**Task instructions**. Once the pictures are removed, restate the data below word for word.

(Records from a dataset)

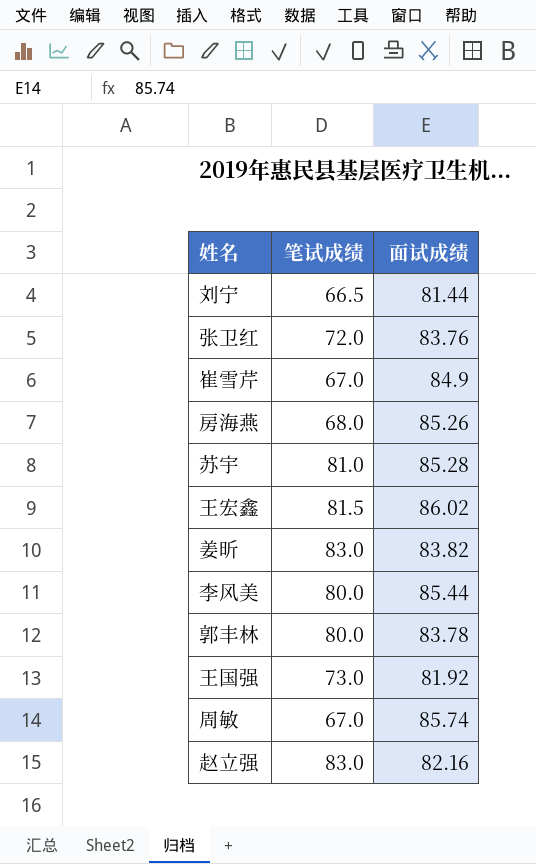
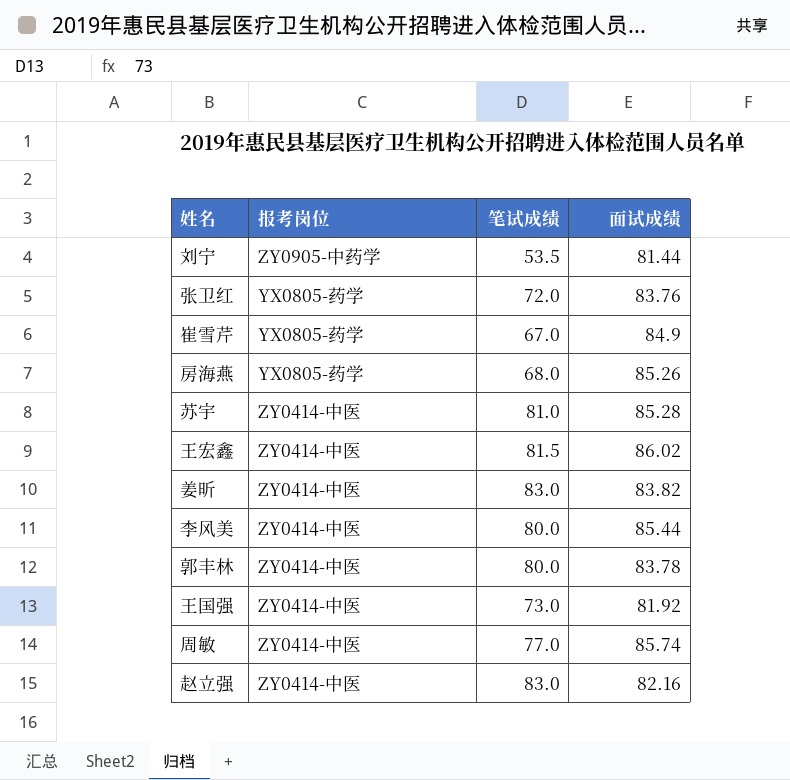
column 报考岗位 | position: none -> 2
刘宁 | 笔试成绩: 66.5 -> 53.5
周敏 | 笔试成绩: 67.0 -> 77.0

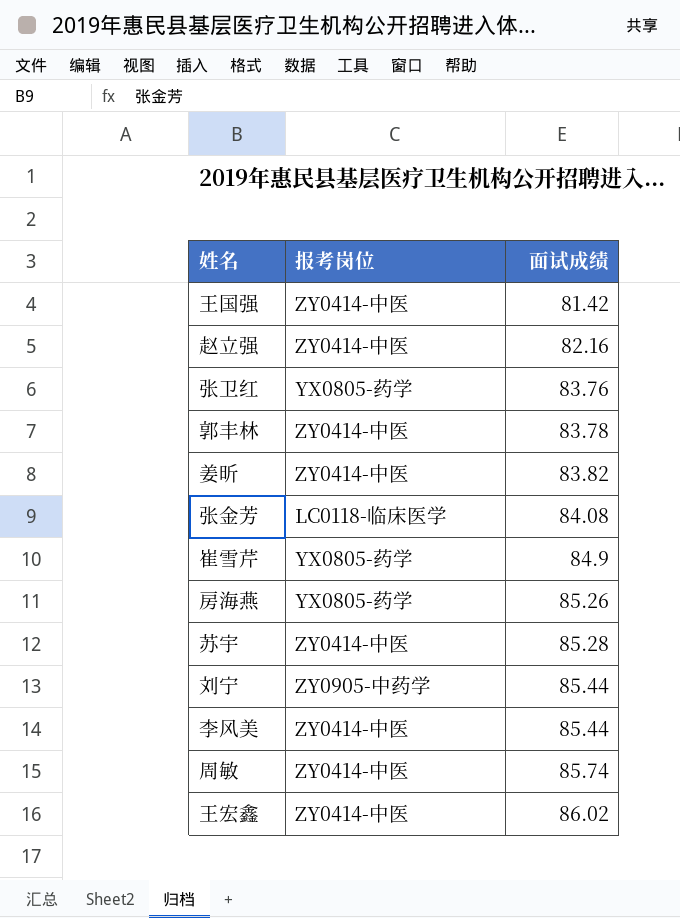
row order: none -> 面试成绩 ascending
column 笔试成绩 | position: 3 -> none
王国强 | 面试成绩: 81.92 -> 81.42
row 张金芳: none -> LC0118-临床医学 | 84.08
刘宁 | 面试成绩: 81.44 -> 85.44

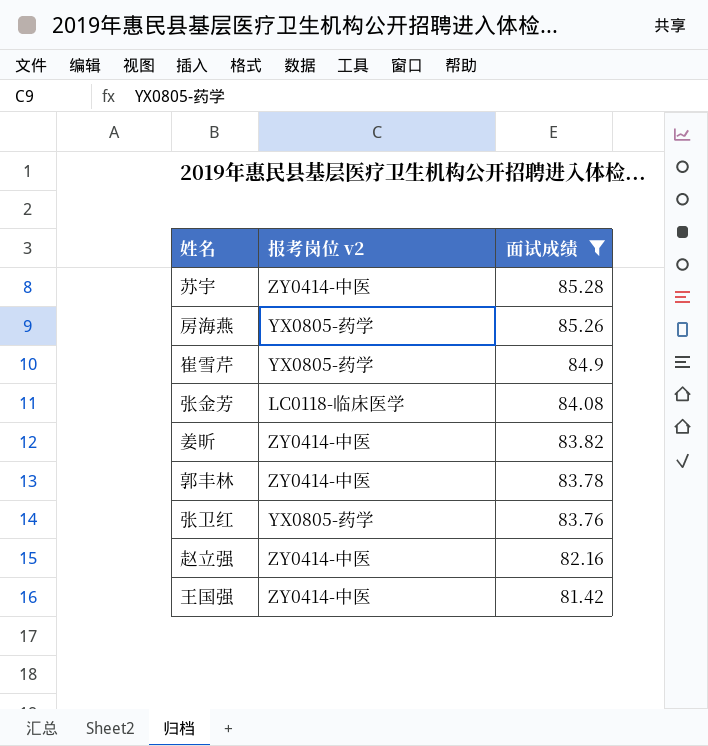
filter: none -> 面试成绩 <= 85.28
row order: 面试成绩 ascending -> 面试成绩 descending
column name: 报考岗位 -> 报考岗位 v2

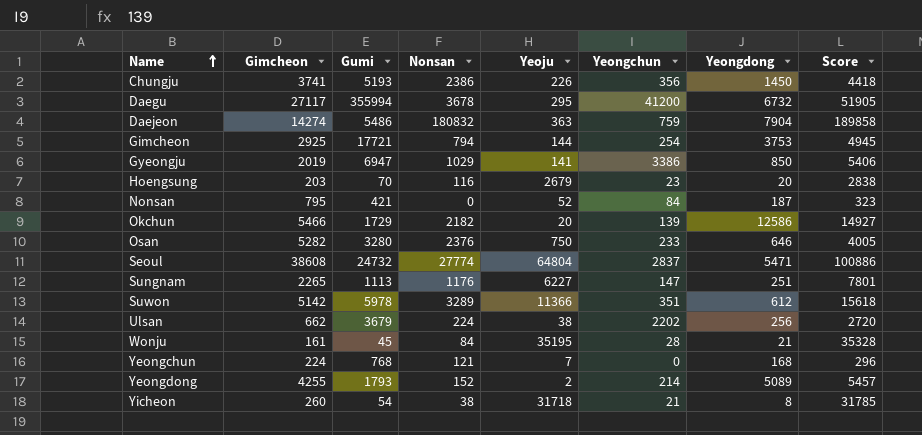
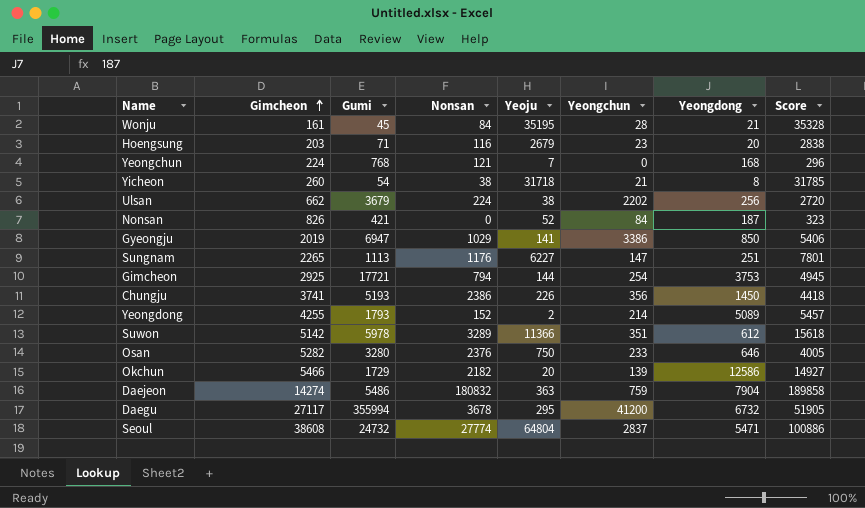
row order: Name ascending -> Gimcheon ascending
Hoengsung | Gumi: 70 -> 71
Nonsan | Gimcheon: 795 -> 826

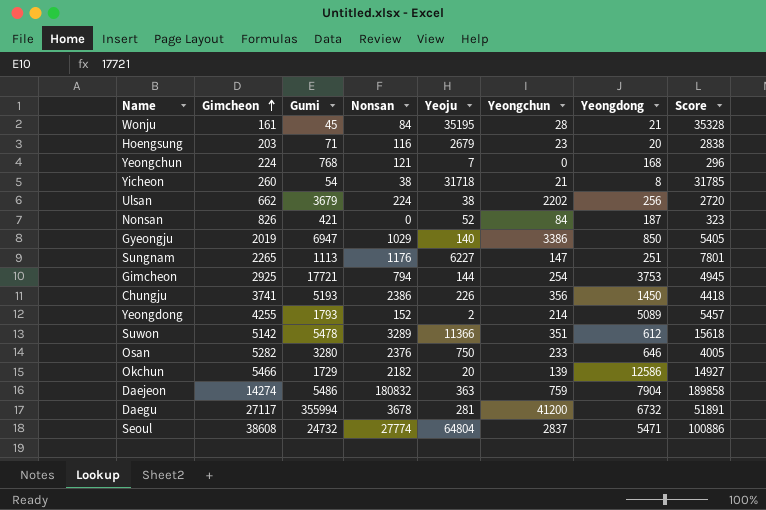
Gyeongju | Yeoju: 141 -> 140
Gyeongju | Score: 5406 -> 5405
Suwon | Gumi: 5978 -> 5478
Daegu | Yeoju: 295 -> 281
Daegu | Score: 51905 -> 51891

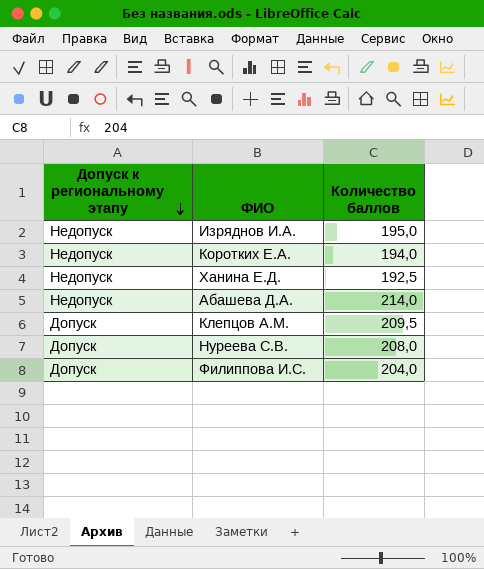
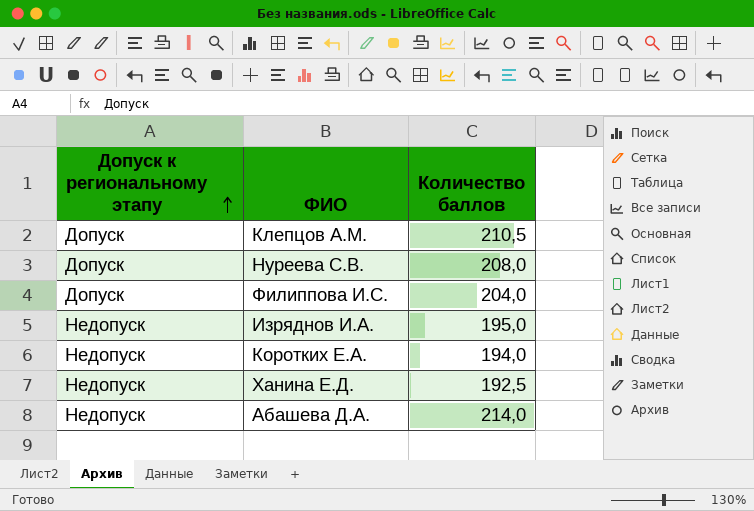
row order: Допуск к региональному этапу descending -> Допуск к региональному этапу ascending
Клепцов А.М. | Количество баллов: 209,5 -> 210,5

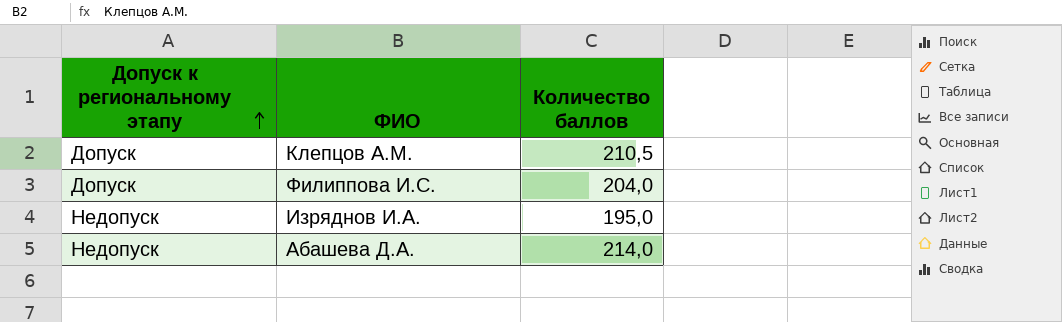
row Нуреева С.В.: Допуск | 208,0 -> none
row Коротких Е.А.: Недопуск | 194,0 -> none
row Ханина Е.Д.: Недопуск | 192,5 -> none

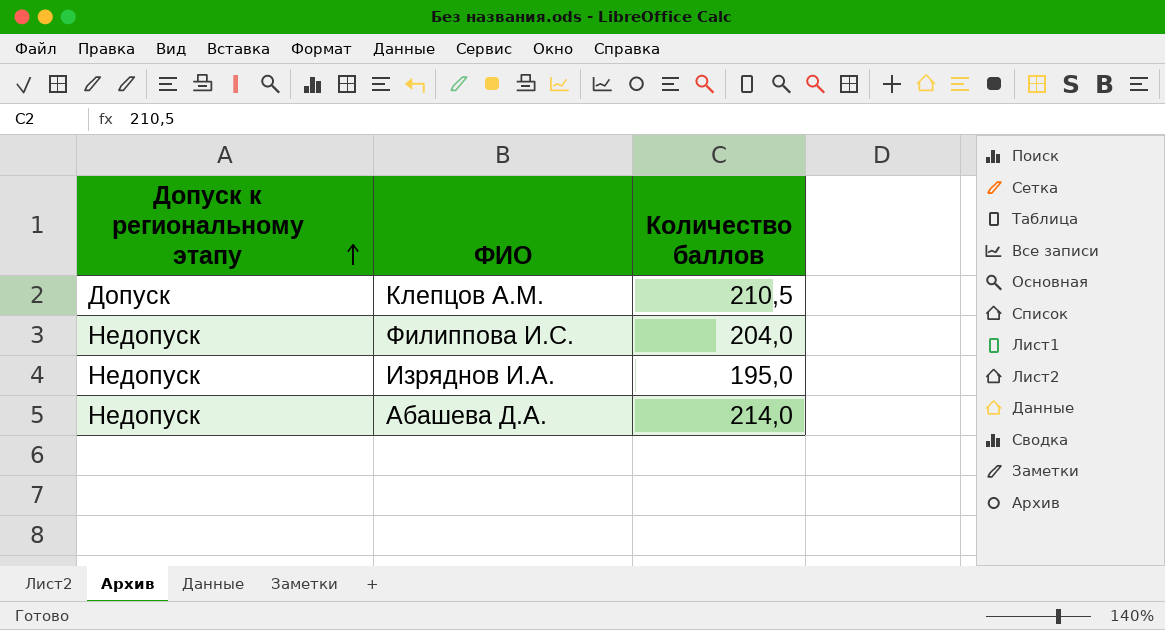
Филиппова И.С. | Допуск к региональному этапу: Допуск -> Недопуск

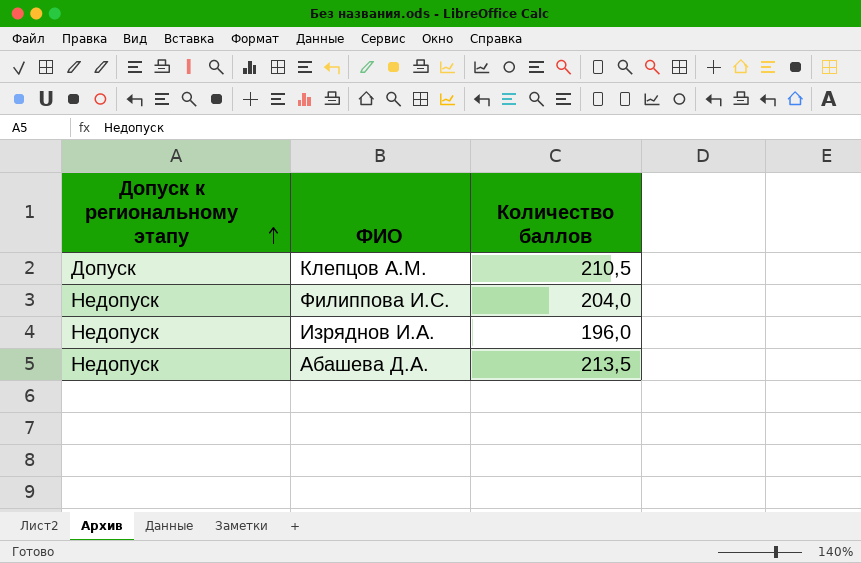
Изряднов И.А. | Количество баллов: 195,0 -> 196,0
Абашева Д.А. | Количество баллов: 214,0 -> 213,5

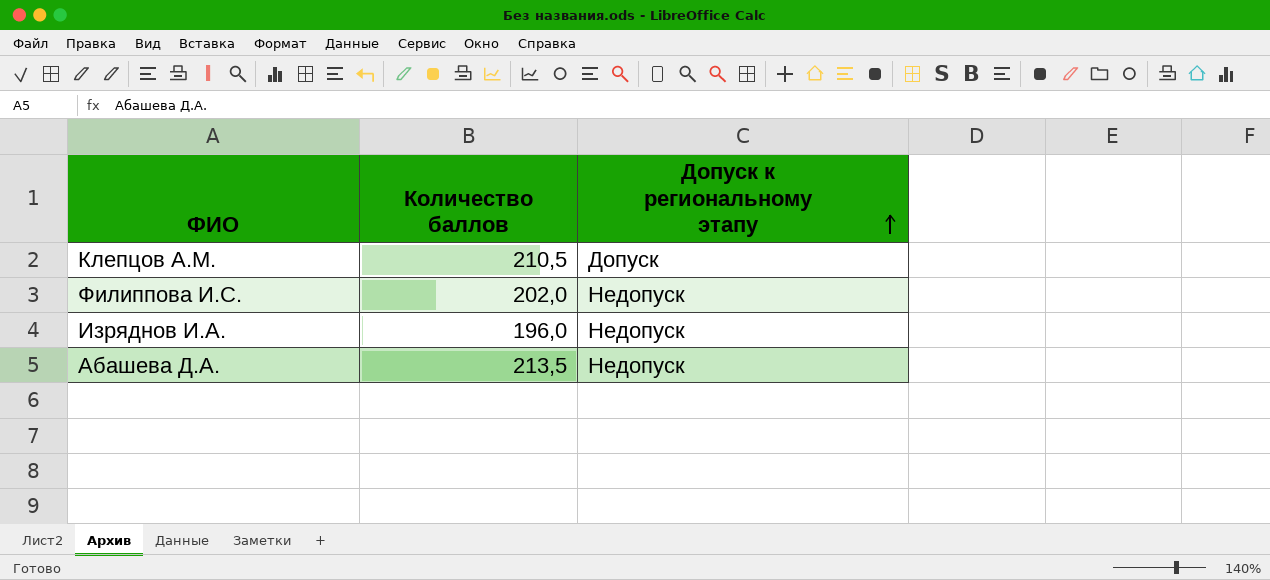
column Допуск к региональному этапу | position: 1 -> 3
Филиппова И.С. | Количество баллов: 204,0 -> 202,0

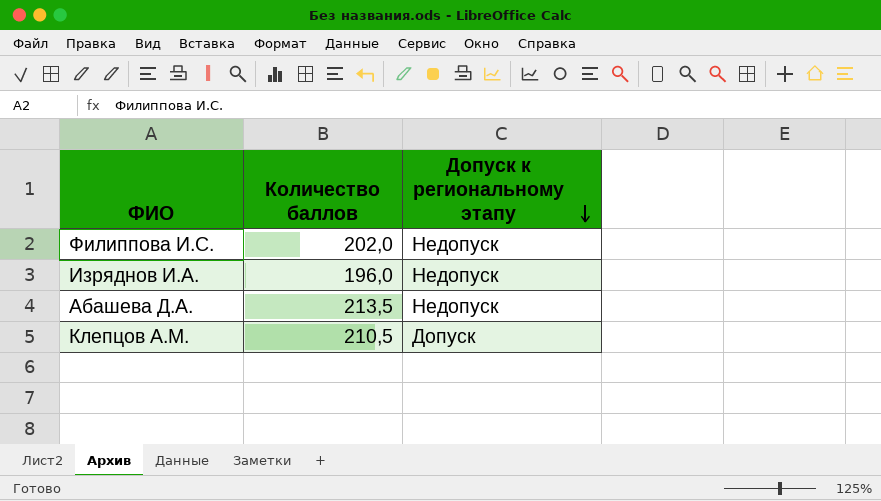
row order: Допуск к региональному этапу ascending -> Допуск к региональному этапу descending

**Exercise solution**.
column 报考岗位 | position: none -> 2
刘宁 | 笔试成绩: 66.5 -> 53.5
周敏 | 笔试成绩: 67.0 -> 77.0

row order: none -> 面试成绩 ascending
column 笔试成绩 | position: 3 -> none
王国强 | 面试成绩: 81.92 -> 81.42
row 张金芳: none -> LC0118-临床医学 | 84.08
刘宁 | 面试成绩: 81.44 -> 85.44

filter: none -> 面试成绩 <= 85.28
row order: 面试成绩 ascending -> 面试成绩 descending
column name: 报考岗位 -> 报考岗位 v2

row order: Name ascending -> Gimcheon ascending
Hoengsung | Gumi: 70 -> 71
Nonsan | Gimcheon: 795 -> 826

Gyeongju | Yeoju: 141 -> 140
Gyeongju | Score: 5406 -> 5405
Suwon | Gumi: 5978 -> 5478
Daegu | Yeoju: 295 -> 281
Daegu | Score: 51905 -> 51891

row order: Допуск к региональному этапу descending -> Допуск к региональному этапу ascending
Клепцов А.М. | Количество баллов: 209,5 -> 210,5

row Нуреева С.В.: Допуск | 208,0 -> none
row Коротких Е.А.: Недопуск | 194,0 -> none
row Ханина Е.Д.: Недопуск | 192,5 -> none

Филиппова И.С. | Допуск к региональному этапу: Допуск -> Недопуск

Изряднов И.А. | Количество баллов: 195,0 -> 196,0
Абашева Д.А. | Количество баллов: 214,0 -> 213,5

column Допуск к региональному этапу | position: 1 -> 3
Филиппова И.С. | Количество баллов: 204,0 -> 202,0

row order: Допуск к региональному этапу ascending -> Допуск к региональному этапу descending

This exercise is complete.